- [Work request] Data follows below. Repeat exactly the lines between the line holding "(497, 162) none" and the line holding "(790, 425) none", inclusive, and nothing more; drop pictures.

- [Information shown]
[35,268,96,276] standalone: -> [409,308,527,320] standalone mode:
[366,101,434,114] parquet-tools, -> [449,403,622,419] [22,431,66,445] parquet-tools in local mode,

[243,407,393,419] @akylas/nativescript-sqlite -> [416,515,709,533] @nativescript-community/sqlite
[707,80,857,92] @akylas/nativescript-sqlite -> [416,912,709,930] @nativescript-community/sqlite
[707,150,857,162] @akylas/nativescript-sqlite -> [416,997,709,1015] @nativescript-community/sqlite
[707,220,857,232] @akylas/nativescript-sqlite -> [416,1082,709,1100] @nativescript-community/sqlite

...

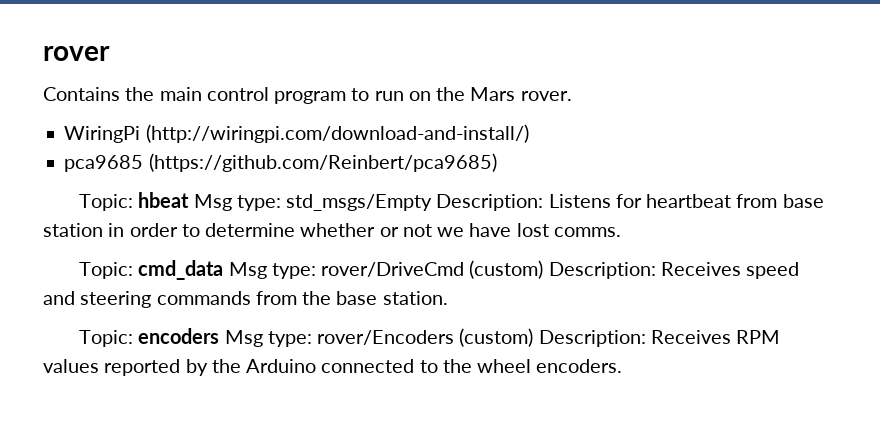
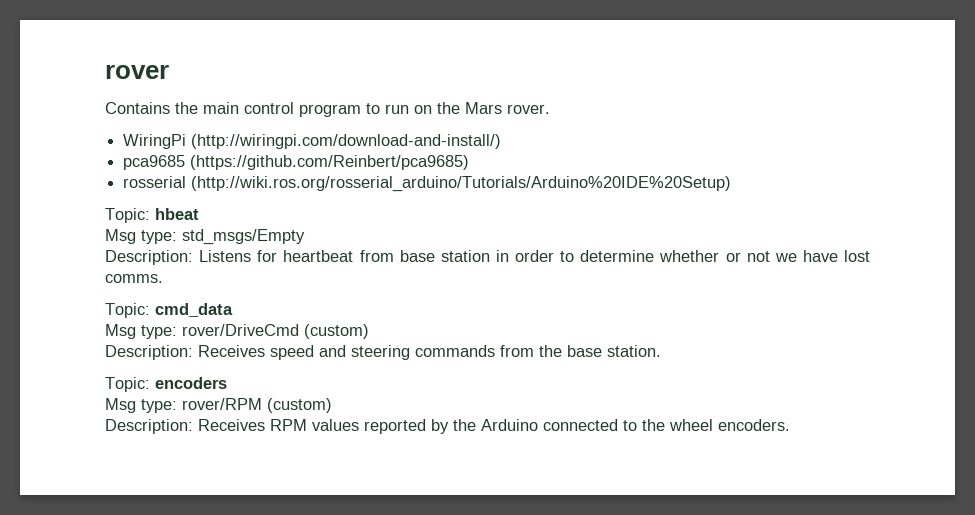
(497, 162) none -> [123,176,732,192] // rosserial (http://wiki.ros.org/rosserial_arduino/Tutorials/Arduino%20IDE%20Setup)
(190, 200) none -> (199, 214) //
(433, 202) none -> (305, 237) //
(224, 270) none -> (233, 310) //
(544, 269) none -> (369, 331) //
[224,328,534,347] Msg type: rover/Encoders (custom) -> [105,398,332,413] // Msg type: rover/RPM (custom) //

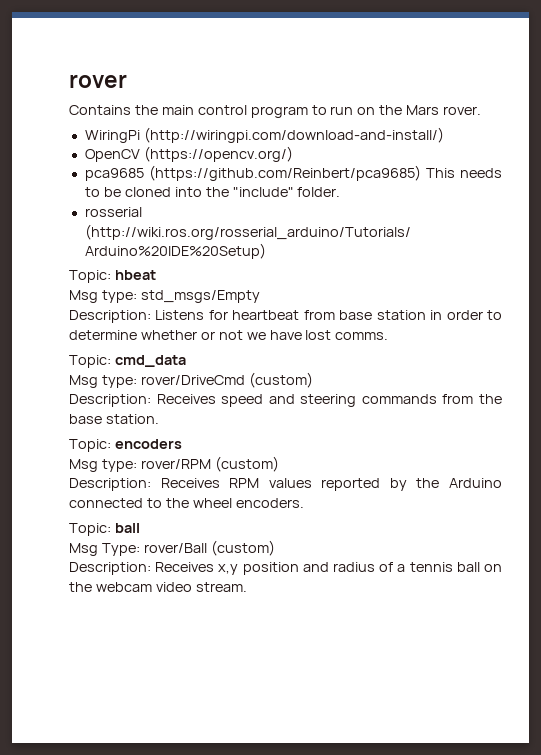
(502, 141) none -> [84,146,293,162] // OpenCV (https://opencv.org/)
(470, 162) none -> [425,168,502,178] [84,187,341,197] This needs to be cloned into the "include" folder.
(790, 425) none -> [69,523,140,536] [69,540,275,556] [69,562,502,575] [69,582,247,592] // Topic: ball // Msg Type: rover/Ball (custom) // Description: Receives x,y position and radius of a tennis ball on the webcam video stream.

- [Task answer]
(497, 162) none -> [123,176,732,192] // rosserial (http://wiki.ros.org/rosserial_arduino/Tutorials/Arduino%20IDE%20Setup)
(190, 200) none -> (199, 214) //
(433, 202) none -> (305, 237) //
(224, 270) none -> (233, 310) //
(544, 269) none -> (369, 331) //
[224,328,534,347] Msg type: rover/Encoders (custom) -> [105,398,332,413] // Msg type: rover/RPM (custom) //

(502, 141) none -> [84,146,293,162] // OpenCV (https://opencv.org/)
(470, 162) none -> [425,168,502,178] [84,187,341,197] This needs to be cloned into the "include" folder.
(790, 425) none -> [69,523,140,536] [69,540,275,556] [69,562,502,575] [69,582,247,592] // Topic: ball // Msg Type: rover/Ball (custom) // Description: Receives x,y position and radius of a tennis ball on the webcam video stream.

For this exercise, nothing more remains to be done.